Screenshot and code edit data
——————————
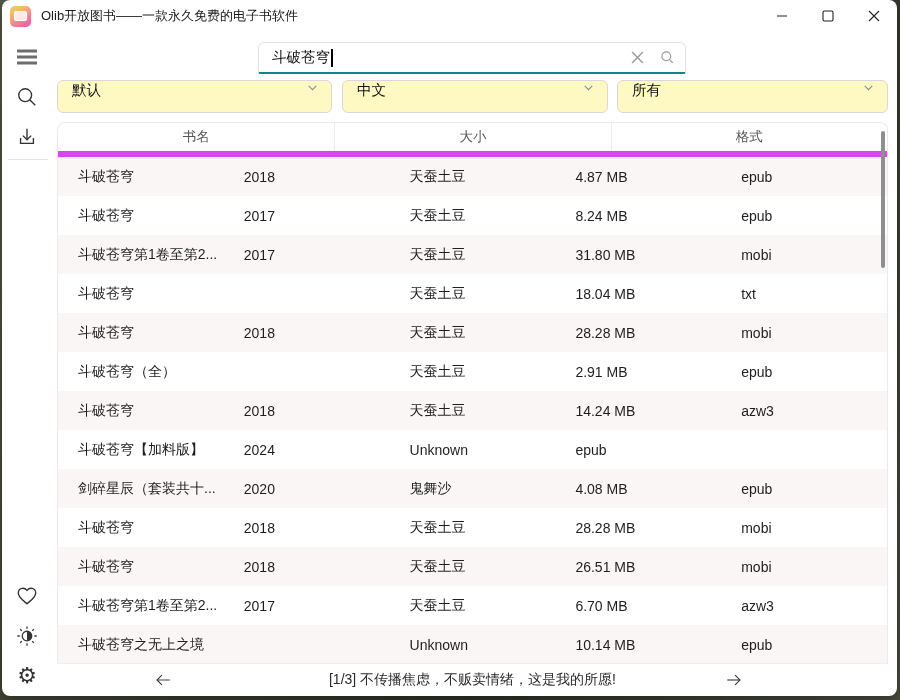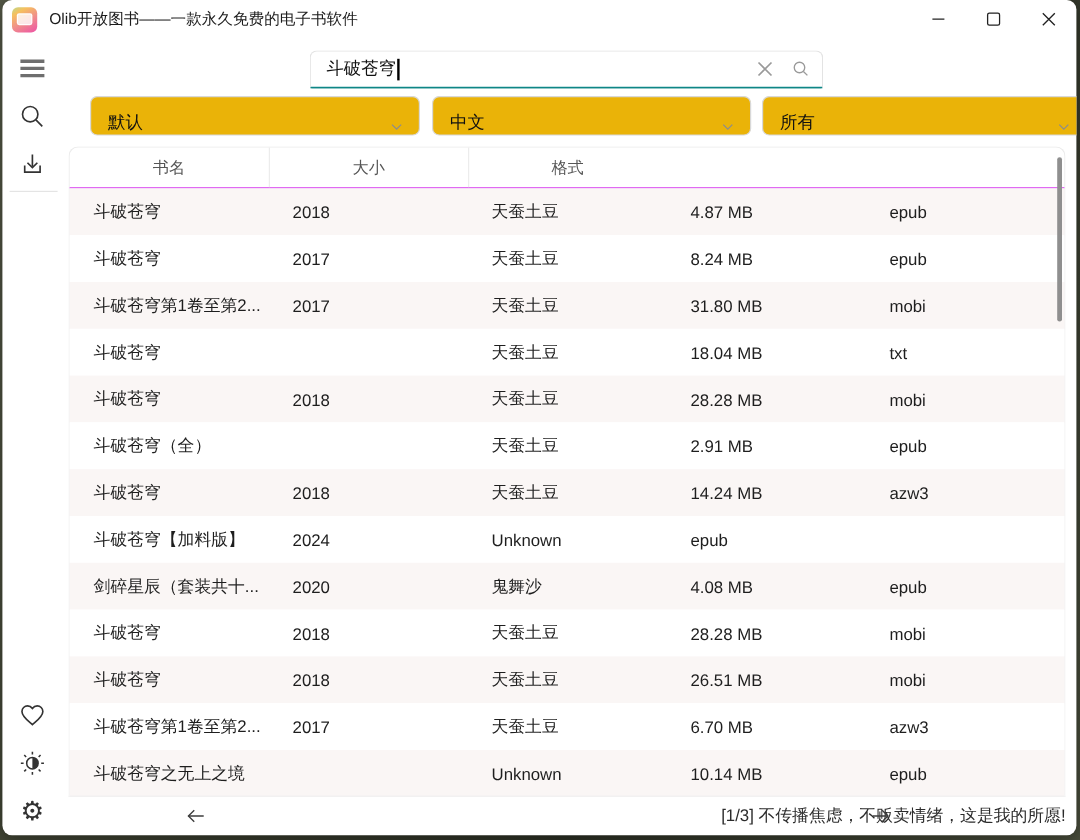--- a/index.html
+++ b/index.html
@@ -39,7 +39,7 @@
   .search-actions { margin-left:auto; display:flex; align-items:center; gap:16px; }
   
   .dropdown { position:absolute; top:80px; height:33px; border:1px solid #d8d8d8; border-radius:6px;
-    background:#eab308; display:flex; align-items:flex-end; padding:0 12px 0 14px;margin-left:18px; }
+    background:#fef9c3; display:flex; align-items:flex-start; padding:0 12px 0 14px; }
   .dd-sort   { left:55px;  width:275px; }
   .dd-lang   { left:340px; width:266px; }
   .dd-format { left:615px; width:271px; }

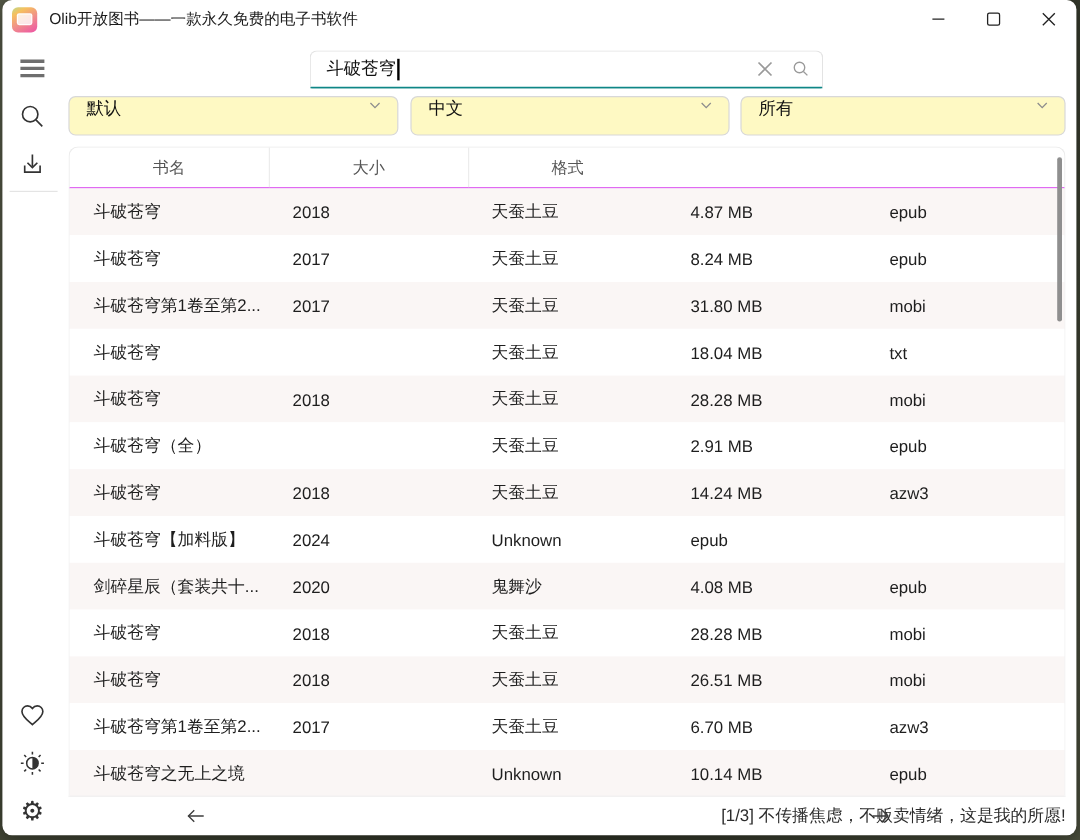--- a/index.html
+++ b/index.html
@@ -48,7 +48,7 @@
   
   .table-card { position:absolute; left:55px; top:122px; width:831px; height:541px;
     border:1px solid #ebebeb; border-bottom:none; border-radius:8px 8px 0 0; background:#fff; }
-  .thead { display:grid; grid-template-columns:repeat(5,1fr); height:34px; border-bottom:1px solid #d946ef; }
+  .thead { display:grid; grid-template-columns:repeat(3,1fr); height:34px; border-bottom:6px solid #d946ef; }
   .th { display:flex; align-items:center; justify-content:center; font-size:13.5px; color:#565656; }
   .th + .th { border-left:1px solid #ececec; }
   .tbody { position:relative; }

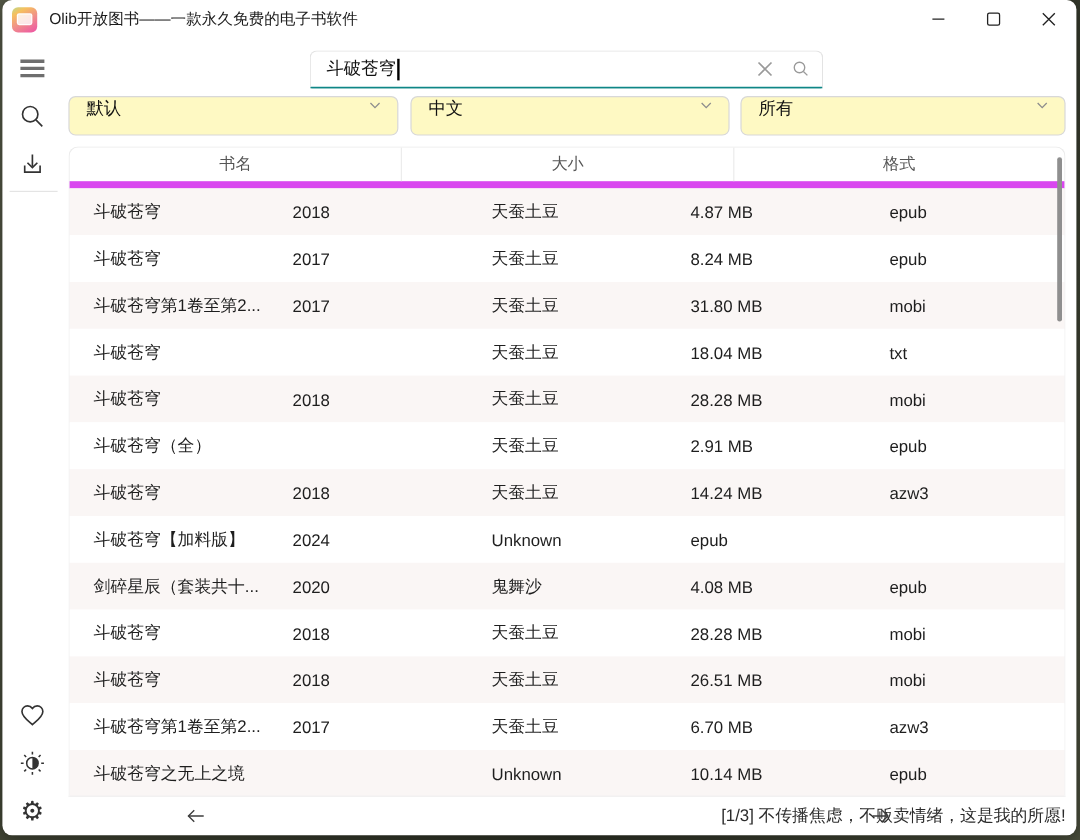--- a/index.html
+++ b/index.html
@@ -64,7 +64,7 @@
   .page-prev { left:90px; }
   .page-next { right:138px; }
   .status { position:absolute; left:0; right:0; top:50%; transform:translateY(-50%);
-    text-align:right; font-size:14px; color:#2b2b2b; }
+    text-align:center; font-size:14px; color:#2b2b2b; }
 </style>
 </head>
 <body>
——————————
Work item - Only the stretch of lines that begins with the one holding "right:0; top:50%; transform:translateY(-50%);" and ends with the last line above belongs in the answer; please write it out exactly.

Reply -
   .status { position:absolute; left:0; right:0; top:50%; transform:translateY(-50%);
-    text-align:right; font-size:14px; color:#2b2b2b; }
+    text-align:center; font-size:14px; color:#2b2b2b; }
 </style>
 </head>
 <body>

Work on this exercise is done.